Fissile material may be stolen from nuclear plants and this may promote the spread of nuclear weapons. Many terrorist groups are eager to acquire the fissile material needed to make a crude nuclear device, or a dirty bomb. Nuclear weapons materials on the black market are a global concern, and there is concern about the possible detonation of a small, crude nuclear weapon by a militant group in a major city, with significant loss of life and property. It is feared that a terrorist group could detonate a radiological or "dirty bomb", composed of any radioactive source and a conventional explosive. The radioactive material is dispersed by the detonation of the explosive. Detonation of such a weapon is not as powerful as a nuclear blast, but can produce considerable radioactive fallout. Alternatively, a terrorist group may position some of its members, or sympathisers, within the plant to sabotage it from inside.

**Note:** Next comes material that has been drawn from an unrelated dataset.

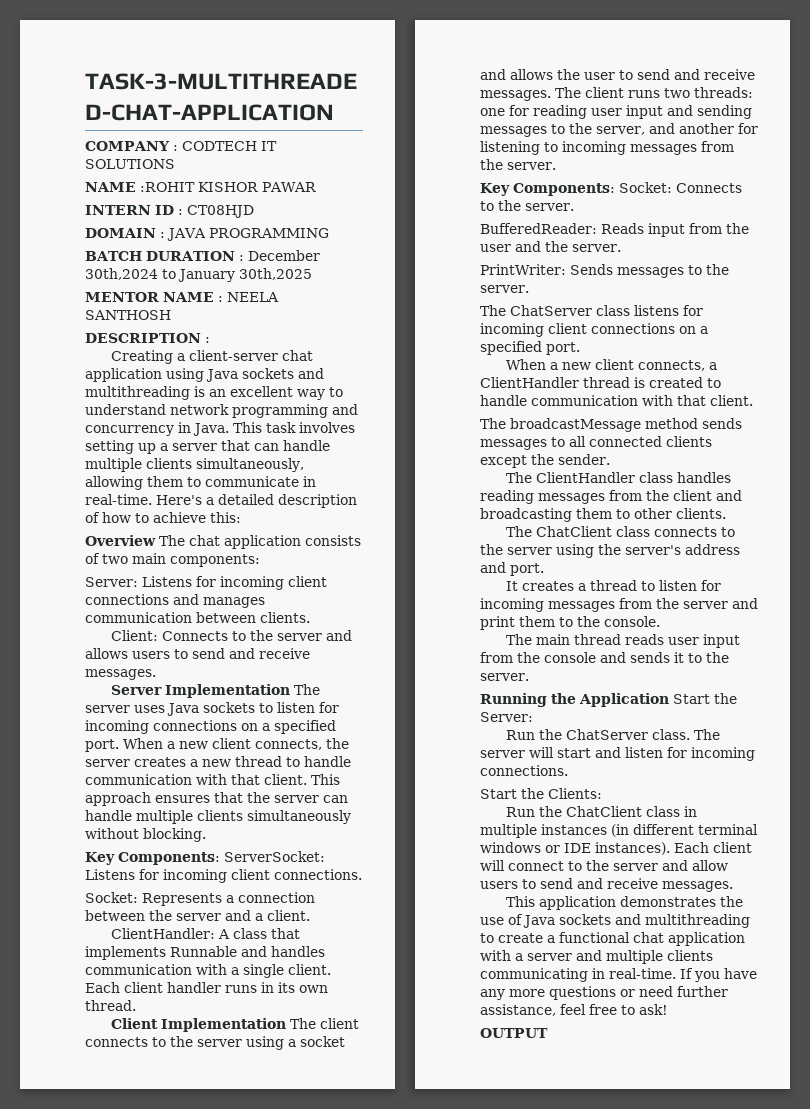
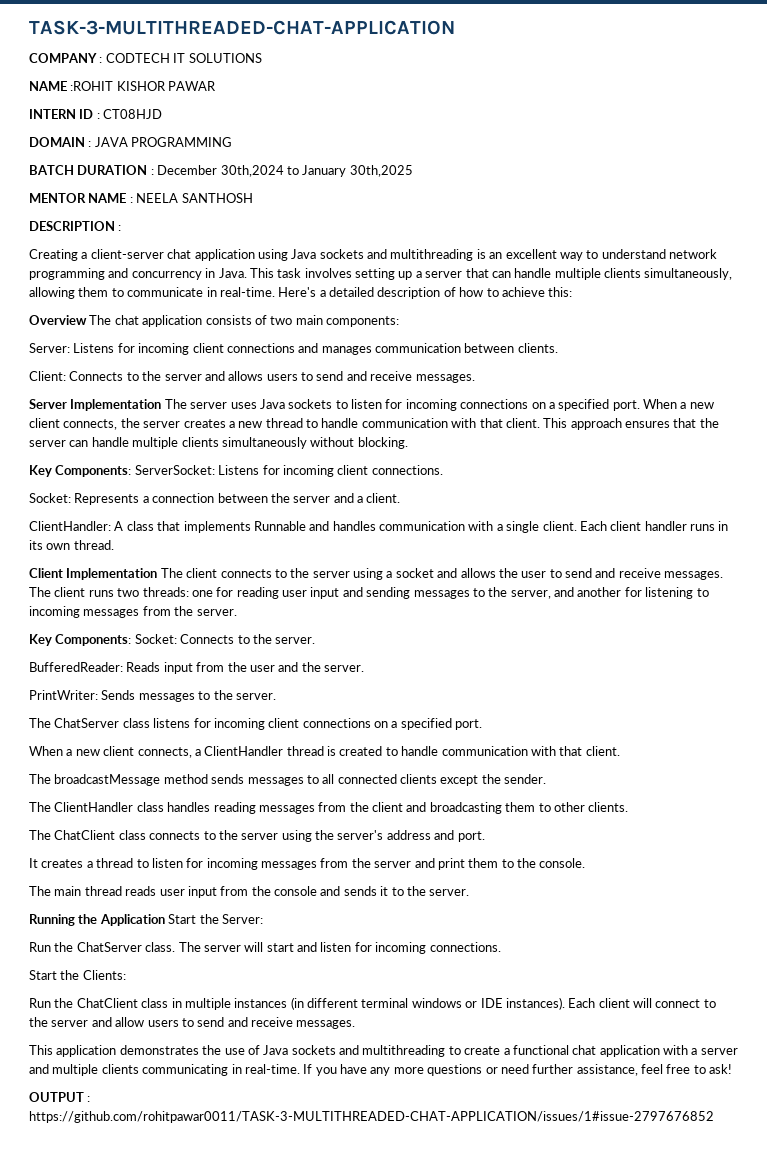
- OUTPUT
+ OUTPUT : https://github.com/rohitpawar0011/TASK-3-MULTITHREADED-CHAT-APPLICATION/issues/1#issue-2797676852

The IAEA Incident and Trafficking Database (ITDB) notes 1,266 incidents reported by 99 countries over the last 12 years, including 18 incidents involving HEU or plutonium trafficking:

- There have been 18 incidents of theft or loss of highly enriched uranium (HEU) and plutonium confirmed by the IAEA.
- British academic Shaun Gregory alleged in 2009 that al-Qaeda and the Taliban had attacked Pakistani nuclear facilities three times; twice in 2007 and once in 2008. However, Pakistan's military rejected the allegations. Talat Masood, a political analyst, said that the nuclear link was "absolute nonsense". All three attacks were suicide and appeared to aim at causing maximum damage and not seizing weapons.
- In November 2007, burglars with unknown intentions infiltrated the Pelindaba nuclear research facility near Pretoria, South Africa. The burglars escaped without acquiring any of the uranium held at the facility.
- In June 2007, the Federal Bureau of Investigation released to the press the name of Adnan Gulshair el Shukrijumah, allegedly the operations leader for developing tactical plans for detonating nuclear bombs in several American cities simultaneously.
- In November 2006, MI5 warned that al-Qaeda were planning on using nuclear weapons against cities in the United Kingdom by obtaining the bombs via clandestine means.
- In February 2006, Oleg Khinsagov of Russia was arrested in Georgia, along with three Georgian accomplices, and convicted of attempting to smuggle 79.5 grams of 89% enriched HEU from the breakaway republic of South Ossetia.
- The Alexander Litvinenko poisoning with radioactive polonium "represents an ominous landmark: the beginning of an era of nuclear terrorism," according to Andrew J. Patterson.
- In June 2002, U.S. citizen José Padilla was arrested for allegedly planning a radiological attack on Chicago; however, he was never charged with such conduct. He was instead convicted of charges that he conspired to "murder, kidnap and maim" people overseas.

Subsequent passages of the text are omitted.